Sou ainda sensível ao subtil encanto das suas casas antigas e coloridas e até aos monumentos coloniais que, com a sua imponente presença secular, permanecem como testemunhos da nossa história sofrida que não devemos esquecer.


Por todos esses motivos, sem saber ainda o rumo que a minha vida iria tomar, fui ficando com a certeza de que um dia havia de escrever, não só sobre a Ilha, mas sobretudo o que me provoque emoções e sentimentos fortes que necessite de partilhar com os outros.


Um outro estímulo para escrever veio da minha avó Maiassa, mãe de minha mãe. Pertencia à digna e orgulhosa tribo hamaural e tinha o hábito de me adormecer contando histórias.


Possuía um vasto repertório de belos narramal, contos tradicionais macuas, onde desfilavam reis, rainhas, feiticeiras, guerreiros, magos e feiticeiros. Mas a participação destes era quase sempre esporádica, pois os principais protagonistas eram animais, desde os mais ferozes e possantes como o leão, o leopardo, o elefante, a cobra etc até aos mais frágeis onde se destacava o coelho.


Estes contos tinham sempre um fundo didático, pois, em última análise, pretendiam demonstrar que, muitas vezes, a inteligência e a ladinice conseguem vencer a força bruta e a maldade.

(arte: Òkun)


Eu deleitava-me a ouvi-las pois a minha avó Maiassa era uma contadora de histórias nata e muitas vezes pensava “Quem me dera que um dia possa contar histórias tão belas como estas”. E foi assim que a minha avó Maiassa, sem disso ter consciência, me induziu a escrever.


Finalmente, não posso deixar de mencionar o estímulo que os meus professores de português (todos de raça branca, como era óbvio nessa altura) me davam, cada vez que elogiavam as minhas redacções embora eu fosse, quase sempre, a única aluna não branca da turma.
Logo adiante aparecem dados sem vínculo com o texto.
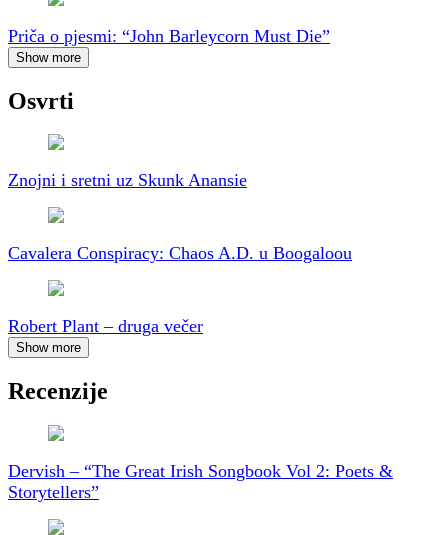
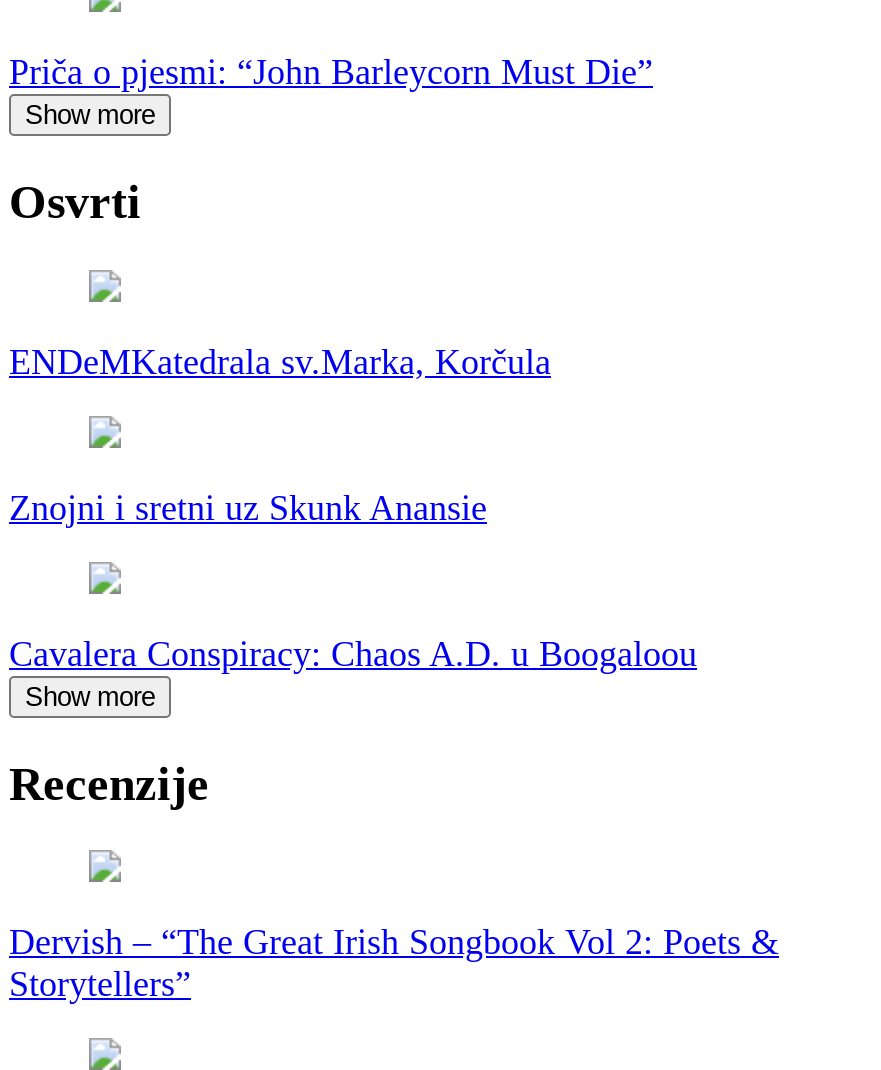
+ ENDeMKatedrala sv.Marka, Korčula

moved down: Znojni i sretni uz Skunk Anansie | Cavalera Conspiracy: Chaos A.D. u Boogaloou

- Robert Plant – druga večer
Tais elogios elevavam a minha auto estima e convenciam-me de que, embora fosse mulata, um dia o mundo da escrita não me seria vedado.


Entretanto, também desde criança, reparava que a maior parte dos negros andavam nas ruas rotos e descalços, que na escola não havia um único aluno negro, que nenhuma família negra vivia nas casas de alvenaria da chamada zona de cimento.
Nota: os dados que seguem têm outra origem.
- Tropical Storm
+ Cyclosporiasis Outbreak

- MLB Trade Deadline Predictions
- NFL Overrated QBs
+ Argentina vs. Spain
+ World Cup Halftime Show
Os negros eram todos empurrados para a “Ponta da Ilha” onde viviam em frágeis palhotas, cobertas a macute, coladas umas às outras e aninhadas numa espécie de cratera. Vim a saber que tal cratera nada tinha de natural. Havia sido feita por mãos humanas para extrair pedra utilizada na construção das casas da zona de cimento.


Quando aos 10 anos completei o ensino primário, com enorme sacrifício dos meus pais, fui estudar para Lourenço Marques, actual Maputo, continuei a ver negros descalços e rotos nas ruas e confinados nos chamados “bairros indígenas” onde ciclicamente morriam de doenças hídricas e malária. Nos ônibus, os negros só podiam sentar-se no banco de trás mesmo que todos os outros bancos estivessem vazios.

(arte: Òkun)


Eu própria, por ser mulata, embora fosse uma das melhores alunas, fui proibida de participar no baile das finalistas do meu ano.


Por isso, não foram apenas a beleza e a magia da Ilha de Moçambique, as histórias

maravilhosas que a minha avó Maiassa me contava e os elogios dos meus professores de português que me estimularam a escrever e partilhar com os outros os meus sentimentos e emoções. Foi também a dor profunda que, durante anos, tive que suportar ao conviver diariamente com a discriminação e a injustiça.


Este meu primeiro livro Ninguém matou Suhura foi escrito só depois da Independência do meu país e é a realização de um sonho antigo ao mesmo tempo que me permitiu realizar uma verdadeira catarse, livrando-me de uma carga emocional que carreguei durante anos.